What I wanted was to be able to handle everything generically and quickly. A column/row from the acceleration results table is not essentially different from a column/row from the endurance results table. I also wanted to be flexible, all of which (and this is mostly a skill issue I think) was pretty difficult with an ORM. So instead I opted to try using DuckDB and communicate to my client with the Apache Arrow format. Which, honestly, was only a little painful!

Critically, DuckDB allows the user to treat rows generically, and simply treat every request as resulting in a RecordBatch.
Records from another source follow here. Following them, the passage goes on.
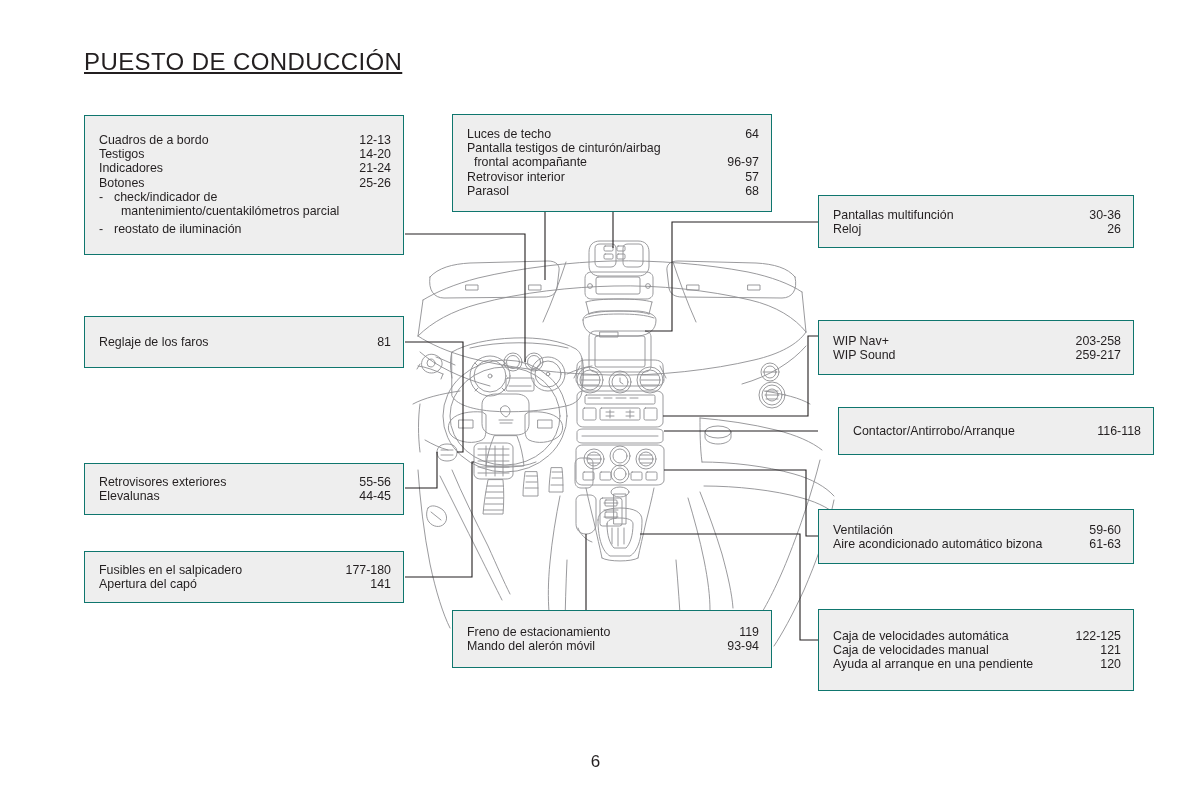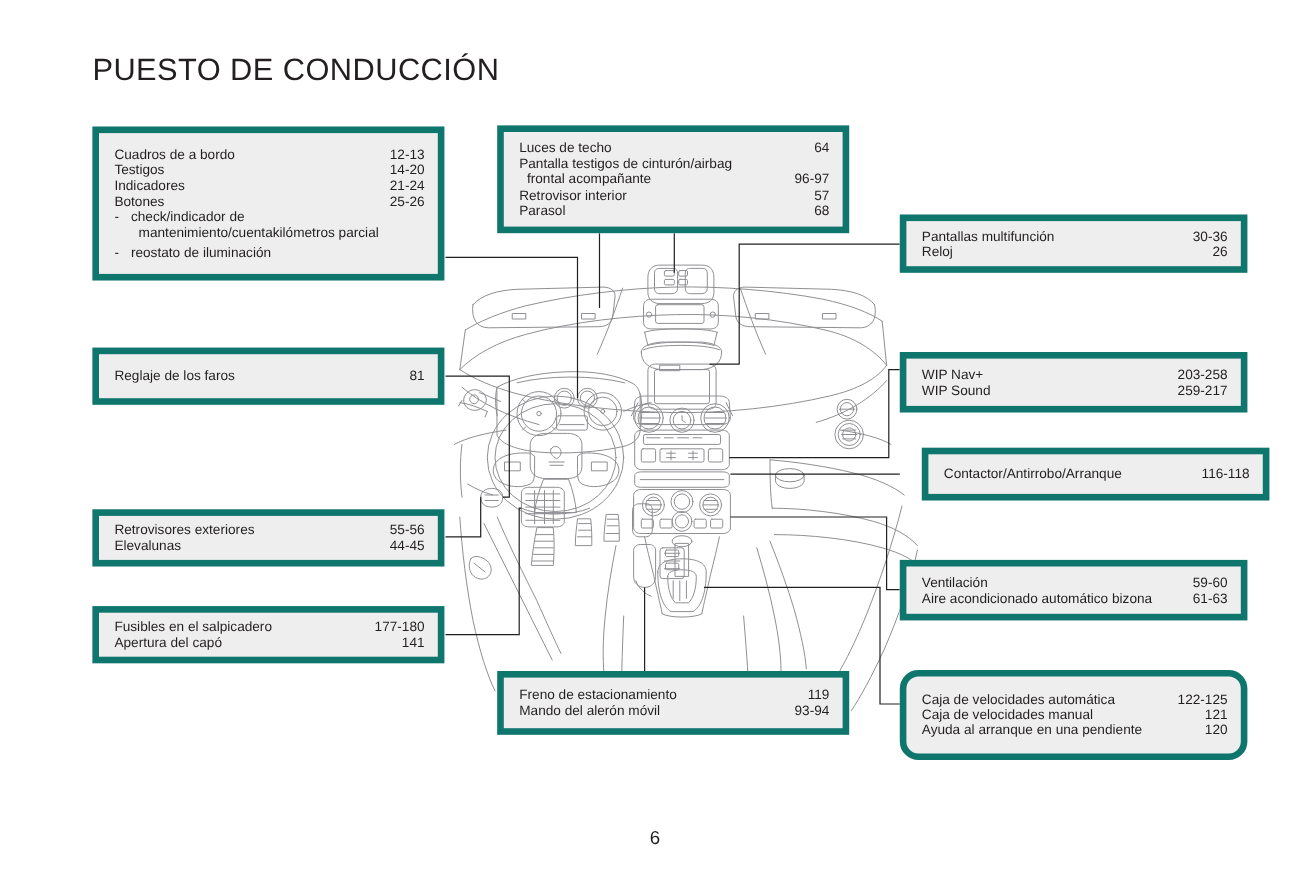"PUESTO DE CONDUCCIÓN" .page-title { font-size: 28px -> 24px; text-decoration: none -> underline }
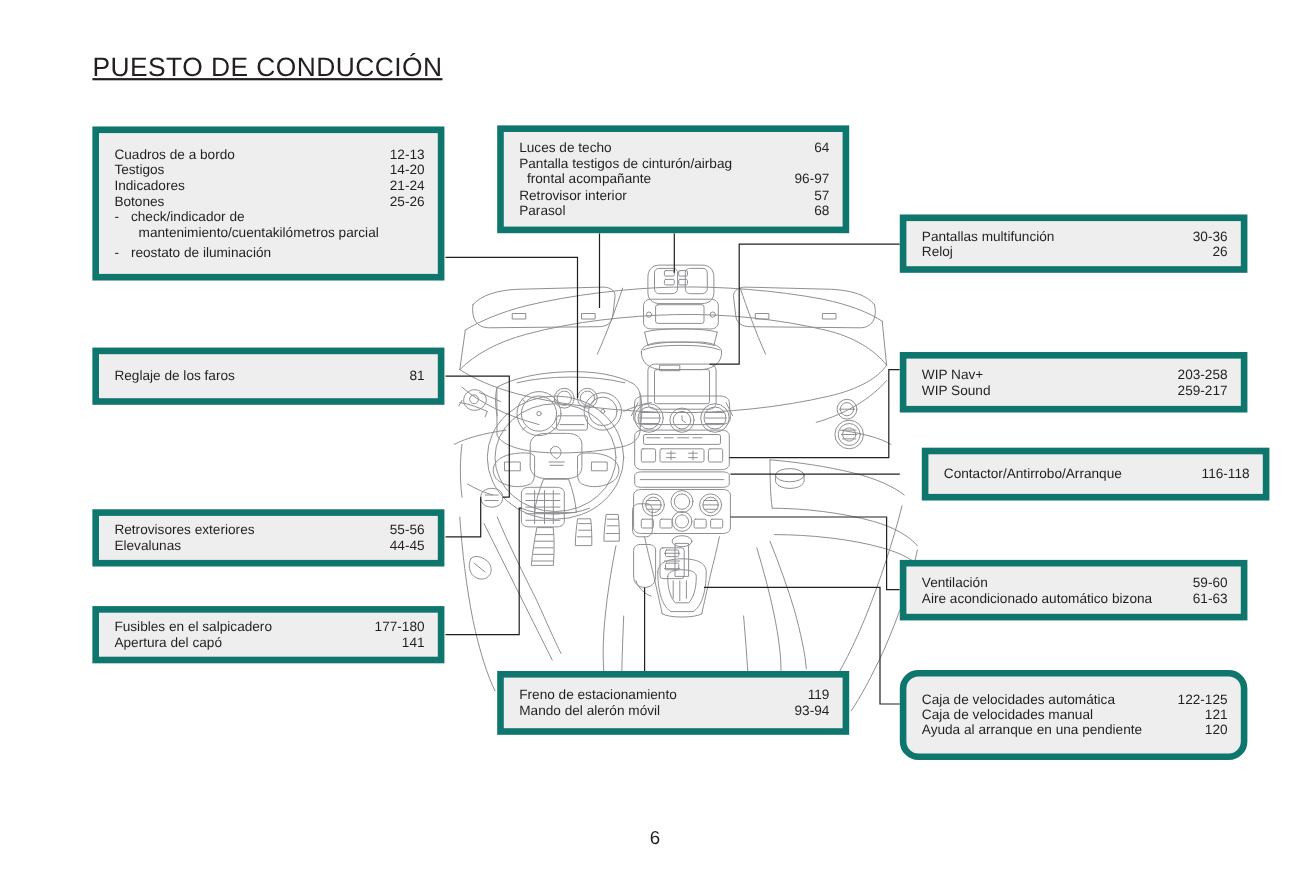"Cuadros de a bordo" .callout { border: 6px solid #0f766e -> 1px solid #0f766e }
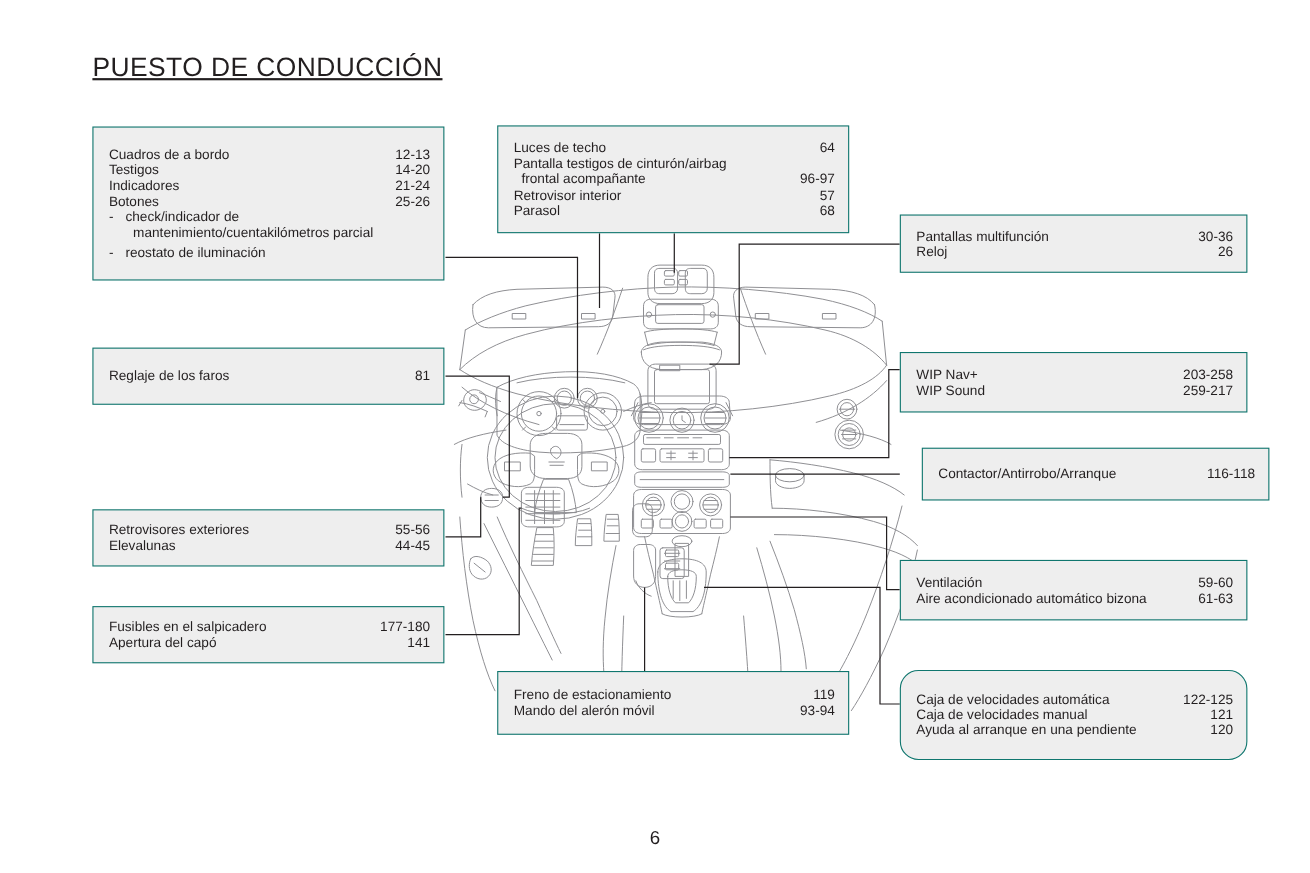"Caja de velocidades automática" div.callout { border-radius: 17px -> none }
Now to the code, which is really (and proudly) simple. Practically, we define a UserRequest Struct, implement for it parsing and handle methods, and use the information to query DuckDB:

pub struct UserRequest {
    pub team: String,
    pub year: String,
    pub event: String,
}
...
fn from_hash(args: &mut HashMap<String, String>) -> Result<Box<Self>, ParseError> {
    let team = args.remove("team").ok_or(ParseError::Missing("team"))?;
    let year = args.remove("year").ok_or(ParseError::Missing("year"))?;
    let event = args.remove("event").ok_or(ParseError::Missing("event"))?;

    Ok(Box::new(Self { team, year, event }))
}
async fn handle(self, conn: duckdb::Connection) -> Result<Vec<arrow::array::RecordBatch>> {
    let query: String = format!("SELECT * FROM {} WHERE Team = '{}'", self.event, self.team);
    let mut stmt = conn.prepare(&query)?;
    let rbs = stmt.query_arrow([])?.collect();
    Ok(rbs)
}

Then, from our server handler, we can easily leverage those functions to generate the binary package

match (req.method(), req.uri().path()) {
    (&Method::GET, "/") => Ok(Response::new(full("GET the
    /team/year/event"))),
    (&Method::GET, "/event_arrow") => { 
    let mut request = parse_request(req).await?;
    let response = UserRequest::from_hash(&mut request)?.handle(pool).await?; 
    let mut buf = Cursor::new(Vec::new());
    { 
        let mut writer = arrow::ipc::writer::StreamWriter::try_new(&mut buf, &*response[0].schema())?;

        response.iter().for_each(|x| writer.write(x).unwrap());

        writer.finish()?;
    } 
    Ok(Response::new(full(buf.into_inner()))) 
}

From here, I anticipate adding a couple of things. Firstly, I need to add the rest of the years to the database, which I’ve put off primarily because of tedium. Then, I’d also like to give the user some more convinient end points, like, for example the option to sample all years of a teams performance for a specific event, or even a summary end point which would give the user some convinient statistics. Finally, just to finish it off I’d like to add Swagger Documentation for this API, and maybe spend a weekend cobbeling together a front end exhibition for this.